■ Brief
Take from the data every line in which the word "badge" is found.

□ □ □ □

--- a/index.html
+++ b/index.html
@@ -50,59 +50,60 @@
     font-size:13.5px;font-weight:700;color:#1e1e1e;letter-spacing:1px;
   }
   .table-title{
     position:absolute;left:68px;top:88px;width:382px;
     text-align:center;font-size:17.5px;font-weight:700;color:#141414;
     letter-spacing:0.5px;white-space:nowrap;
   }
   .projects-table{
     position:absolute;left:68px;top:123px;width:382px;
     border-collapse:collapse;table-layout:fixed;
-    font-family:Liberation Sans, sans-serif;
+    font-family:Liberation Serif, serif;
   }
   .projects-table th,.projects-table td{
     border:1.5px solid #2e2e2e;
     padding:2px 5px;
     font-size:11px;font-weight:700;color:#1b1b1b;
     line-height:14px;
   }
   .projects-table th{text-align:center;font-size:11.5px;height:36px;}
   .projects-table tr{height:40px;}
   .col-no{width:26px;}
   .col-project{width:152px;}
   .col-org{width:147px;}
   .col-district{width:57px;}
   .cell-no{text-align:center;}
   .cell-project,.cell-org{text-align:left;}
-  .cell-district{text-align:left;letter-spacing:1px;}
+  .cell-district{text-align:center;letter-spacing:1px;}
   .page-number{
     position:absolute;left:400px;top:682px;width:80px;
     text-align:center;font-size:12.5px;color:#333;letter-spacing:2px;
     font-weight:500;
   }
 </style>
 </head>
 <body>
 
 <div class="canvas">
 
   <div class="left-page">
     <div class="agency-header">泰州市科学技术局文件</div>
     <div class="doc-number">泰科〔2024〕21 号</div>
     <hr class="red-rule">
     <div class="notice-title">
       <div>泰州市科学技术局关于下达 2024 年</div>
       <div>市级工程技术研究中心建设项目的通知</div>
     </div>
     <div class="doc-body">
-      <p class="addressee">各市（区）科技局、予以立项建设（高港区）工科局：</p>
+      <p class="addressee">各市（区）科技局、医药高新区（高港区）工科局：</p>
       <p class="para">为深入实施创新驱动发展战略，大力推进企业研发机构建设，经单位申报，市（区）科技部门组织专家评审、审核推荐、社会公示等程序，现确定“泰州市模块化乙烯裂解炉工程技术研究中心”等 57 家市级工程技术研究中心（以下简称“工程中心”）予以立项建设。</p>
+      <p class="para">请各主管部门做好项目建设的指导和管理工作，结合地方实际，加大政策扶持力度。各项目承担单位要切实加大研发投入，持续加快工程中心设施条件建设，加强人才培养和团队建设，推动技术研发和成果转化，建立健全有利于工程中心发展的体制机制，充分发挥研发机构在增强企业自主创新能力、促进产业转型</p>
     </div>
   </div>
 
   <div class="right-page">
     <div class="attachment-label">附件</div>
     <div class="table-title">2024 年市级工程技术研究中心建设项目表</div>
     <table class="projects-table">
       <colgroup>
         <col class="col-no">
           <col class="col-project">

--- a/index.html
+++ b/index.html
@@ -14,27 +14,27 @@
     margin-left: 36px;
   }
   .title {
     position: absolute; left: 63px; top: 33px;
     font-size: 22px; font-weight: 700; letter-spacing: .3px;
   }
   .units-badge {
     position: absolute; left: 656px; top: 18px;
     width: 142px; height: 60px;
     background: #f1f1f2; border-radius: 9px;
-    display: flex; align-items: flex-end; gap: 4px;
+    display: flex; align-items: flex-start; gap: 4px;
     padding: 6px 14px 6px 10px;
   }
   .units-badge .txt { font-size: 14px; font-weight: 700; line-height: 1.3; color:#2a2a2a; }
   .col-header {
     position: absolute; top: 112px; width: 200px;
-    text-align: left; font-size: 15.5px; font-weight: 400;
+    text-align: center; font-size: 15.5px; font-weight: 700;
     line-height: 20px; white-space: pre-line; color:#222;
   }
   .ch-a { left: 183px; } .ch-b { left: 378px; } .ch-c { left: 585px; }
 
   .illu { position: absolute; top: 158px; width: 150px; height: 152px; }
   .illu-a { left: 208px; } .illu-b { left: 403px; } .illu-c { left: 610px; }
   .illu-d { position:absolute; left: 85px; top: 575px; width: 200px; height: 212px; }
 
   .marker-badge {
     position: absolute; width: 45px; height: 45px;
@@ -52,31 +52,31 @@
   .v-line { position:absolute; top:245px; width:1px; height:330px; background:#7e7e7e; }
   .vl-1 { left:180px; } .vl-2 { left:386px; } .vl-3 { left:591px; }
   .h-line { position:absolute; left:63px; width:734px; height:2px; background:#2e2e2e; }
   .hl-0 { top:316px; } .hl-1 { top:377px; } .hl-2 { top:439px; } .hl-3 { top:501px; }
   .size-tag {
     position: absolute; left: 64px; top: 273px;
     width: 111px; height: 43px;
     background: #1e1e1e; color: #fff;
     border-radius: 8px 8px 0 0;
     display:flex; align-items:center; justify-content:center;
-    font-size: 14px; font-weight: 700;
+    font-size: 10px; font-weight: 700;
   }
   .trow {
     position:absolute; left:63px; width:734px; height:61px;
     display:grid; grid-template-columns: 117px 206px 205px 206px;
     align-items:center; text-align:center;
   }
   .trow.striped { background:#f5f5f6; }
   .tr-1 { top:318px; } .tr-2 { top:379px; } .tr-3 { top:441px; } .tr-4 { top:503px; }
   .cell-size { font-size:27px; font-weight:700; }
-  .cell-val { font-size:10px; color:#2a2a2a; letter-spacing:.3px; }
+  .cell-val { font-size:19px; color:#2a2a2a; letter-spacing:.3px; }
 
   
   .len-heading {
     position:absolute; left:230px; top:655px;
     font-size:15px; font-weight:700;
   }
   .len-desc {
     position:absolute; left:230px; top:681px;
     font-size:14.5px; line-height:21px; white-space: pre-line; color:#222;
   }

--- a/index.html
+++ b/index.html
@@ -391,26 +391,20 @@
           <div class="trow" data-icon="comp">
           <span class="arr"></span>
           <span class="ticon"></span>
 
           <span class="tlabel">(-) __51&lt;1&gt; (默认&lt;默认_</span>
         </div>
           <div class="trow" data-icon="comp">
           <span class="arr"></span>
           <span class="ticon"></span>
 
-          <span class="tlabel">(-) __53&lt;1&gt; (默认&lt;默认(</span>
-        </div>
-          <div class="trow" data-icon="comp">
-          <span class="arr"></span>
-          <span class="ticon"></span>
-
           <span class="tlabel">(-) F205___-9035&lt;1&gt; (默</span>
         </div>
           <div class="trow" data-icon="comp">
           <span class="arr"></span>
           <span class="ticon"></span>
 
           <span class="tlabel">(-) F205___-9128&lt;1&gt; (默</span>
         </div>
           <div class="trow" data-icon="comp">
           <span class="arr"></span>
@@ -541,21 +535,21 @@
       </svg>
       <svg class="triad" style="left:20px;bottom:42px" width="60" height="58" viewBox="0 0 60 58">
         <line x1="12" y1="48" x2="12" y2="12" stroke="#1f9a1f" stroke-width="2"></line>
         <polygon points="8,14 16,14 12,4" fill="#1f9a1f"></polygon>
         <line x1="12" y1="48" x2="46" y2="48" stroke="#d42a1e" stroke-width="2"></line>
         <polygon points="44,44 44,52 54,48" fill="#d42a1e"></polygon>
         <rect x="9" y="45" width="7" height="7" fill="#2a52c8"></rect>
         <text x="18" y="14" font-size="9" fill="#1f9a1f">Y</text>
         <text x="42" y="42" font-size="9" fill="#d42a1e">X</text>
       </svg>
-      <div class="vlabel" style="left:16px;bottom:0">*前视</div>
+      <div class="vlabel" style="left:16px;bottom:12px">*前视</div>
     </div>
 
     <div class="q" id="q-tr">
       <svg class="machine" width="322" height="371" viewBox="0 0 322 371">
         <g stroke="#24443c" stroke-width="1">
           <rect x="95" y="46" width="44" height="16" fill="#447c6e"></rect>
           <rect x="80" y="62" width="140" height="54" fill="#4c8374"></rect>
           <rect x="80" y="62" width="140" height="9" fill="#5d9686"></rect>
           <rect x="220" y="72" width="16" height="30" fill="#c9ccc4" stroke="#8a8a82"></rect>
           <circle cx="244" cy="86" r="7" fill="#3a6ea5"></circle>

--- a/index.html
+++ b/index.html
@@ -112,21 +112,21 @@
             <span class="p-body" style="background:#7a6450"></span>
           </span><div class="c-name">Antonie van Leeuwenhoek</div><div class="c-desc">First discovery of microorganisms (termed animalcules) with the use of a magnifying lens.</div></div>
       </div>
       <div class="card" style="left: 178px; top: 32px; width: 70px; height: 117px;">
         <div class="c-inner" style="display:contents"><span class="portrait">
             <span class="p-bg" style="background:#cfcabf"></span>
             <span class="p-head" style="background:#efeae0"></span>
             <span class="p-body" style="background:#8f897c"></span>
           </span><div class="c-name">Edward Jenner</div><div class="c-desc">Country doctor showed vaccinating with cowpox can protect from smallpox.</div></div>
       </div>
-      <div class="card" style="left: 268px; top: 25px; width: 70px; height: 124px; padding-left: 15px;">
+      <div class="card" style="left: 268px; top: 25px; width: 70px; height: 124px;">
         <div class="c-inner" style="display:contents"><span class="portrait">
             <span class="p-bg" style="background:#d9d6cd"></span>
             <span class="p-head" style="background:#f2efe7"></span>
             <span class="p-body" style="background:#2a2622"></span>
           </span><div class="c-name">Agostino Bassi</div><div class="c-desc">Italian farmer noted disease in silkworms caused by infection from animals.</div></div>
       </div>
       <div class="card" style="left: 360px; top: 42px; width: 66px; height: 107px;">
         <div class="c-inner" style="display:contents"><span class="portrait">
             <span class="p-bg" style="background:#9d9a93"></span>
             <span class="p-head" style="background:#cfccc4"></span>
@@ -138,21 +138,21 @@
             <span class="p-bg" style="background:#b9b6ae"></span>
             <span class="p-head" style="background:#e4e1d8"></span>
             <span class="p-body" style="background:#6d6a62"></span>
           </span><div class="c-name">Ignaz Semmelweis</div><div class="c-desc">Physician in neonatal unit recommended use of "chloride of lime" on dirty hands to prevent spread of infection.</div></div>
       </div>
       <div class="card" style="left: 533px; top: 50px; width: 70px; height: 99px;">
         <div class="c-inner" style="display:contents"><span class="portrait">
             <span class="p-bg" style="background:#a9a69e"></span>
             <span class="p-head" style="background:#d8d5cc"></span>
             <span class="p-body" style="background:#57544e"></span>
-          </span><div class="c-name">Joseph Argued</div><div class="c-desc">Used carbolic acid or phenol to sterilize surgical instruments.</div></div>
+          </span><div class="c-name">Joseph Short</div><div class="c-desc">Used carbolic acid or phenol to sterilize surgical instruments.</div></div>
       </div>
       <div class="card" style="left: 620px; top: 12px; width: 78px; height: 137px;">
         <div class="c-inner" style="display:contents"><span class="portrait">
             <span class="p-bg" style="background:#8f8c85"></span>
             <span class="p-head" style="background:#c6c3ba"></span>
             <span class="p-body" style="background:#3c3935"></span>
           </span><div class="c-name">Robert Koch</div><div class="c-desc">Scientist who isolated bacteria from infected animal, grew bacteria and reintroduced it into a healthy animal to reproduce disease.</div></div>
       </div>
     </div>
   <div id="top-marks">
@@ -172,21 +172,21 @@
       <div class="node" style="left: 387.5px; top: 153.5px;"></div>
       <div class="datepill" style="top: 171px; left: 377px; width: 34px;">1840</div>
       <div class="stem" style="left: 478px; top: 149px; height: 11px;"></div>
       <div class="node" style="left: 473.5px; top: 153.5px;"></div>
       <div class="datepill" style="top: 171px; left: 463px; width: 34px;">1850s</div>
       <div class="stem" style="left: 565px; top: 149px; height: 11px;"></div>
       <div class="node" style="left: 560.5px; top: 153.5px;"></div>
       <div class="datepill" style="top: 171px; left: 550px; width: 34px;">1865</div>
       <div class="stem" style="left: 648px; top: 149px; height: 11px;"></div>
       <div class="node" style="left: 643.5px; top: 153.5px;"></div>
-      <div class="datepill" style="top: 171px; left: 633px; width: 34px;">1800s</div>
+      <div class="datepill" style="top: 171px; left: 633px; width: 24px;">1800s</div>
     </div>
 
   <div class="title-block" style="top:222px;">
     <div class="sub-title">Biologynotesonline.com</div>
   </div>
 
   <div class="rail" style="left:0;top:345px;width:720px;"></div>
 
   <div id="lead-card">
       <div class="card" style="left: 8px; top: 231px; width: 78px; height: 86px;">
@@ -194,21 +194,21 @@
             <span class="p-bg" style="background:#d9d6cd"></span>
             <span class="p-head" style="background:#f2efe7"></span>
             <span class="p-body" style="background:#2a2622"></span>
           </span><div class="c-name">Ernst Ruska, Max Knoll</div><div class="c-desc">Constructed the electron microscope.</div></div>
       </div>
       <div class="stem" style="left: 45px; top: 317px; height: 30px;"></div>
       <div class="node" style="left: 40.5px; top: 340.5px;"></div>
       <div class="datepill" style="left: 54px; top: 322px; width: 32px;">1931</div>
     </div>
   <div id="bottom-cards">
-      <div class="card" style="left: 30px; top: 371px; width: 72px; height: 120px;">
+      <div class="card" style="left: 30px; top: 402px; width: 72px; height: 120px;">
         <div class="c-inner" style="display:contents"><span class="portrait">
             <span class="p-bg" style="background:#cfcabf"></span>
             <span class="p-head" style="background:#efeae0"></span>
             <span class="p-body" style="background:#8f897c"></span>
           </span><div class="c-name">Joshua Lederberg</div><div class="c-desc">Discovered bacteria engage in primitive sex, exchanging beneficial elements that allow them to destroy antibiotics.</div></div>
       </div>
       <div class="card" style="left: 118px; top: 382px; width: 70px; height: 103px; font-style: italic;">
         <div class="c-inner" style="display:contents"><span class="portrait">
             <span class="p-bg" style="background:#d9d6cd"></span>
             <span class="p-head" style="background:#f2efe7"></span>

□ □ □ □

■ Result of the exercise
   .units-badge {
   .units-badge .txt { font-size: 14px; font-weight: 700; line-height: 1.3; color:#2a2a2a; }
   .marker-badge {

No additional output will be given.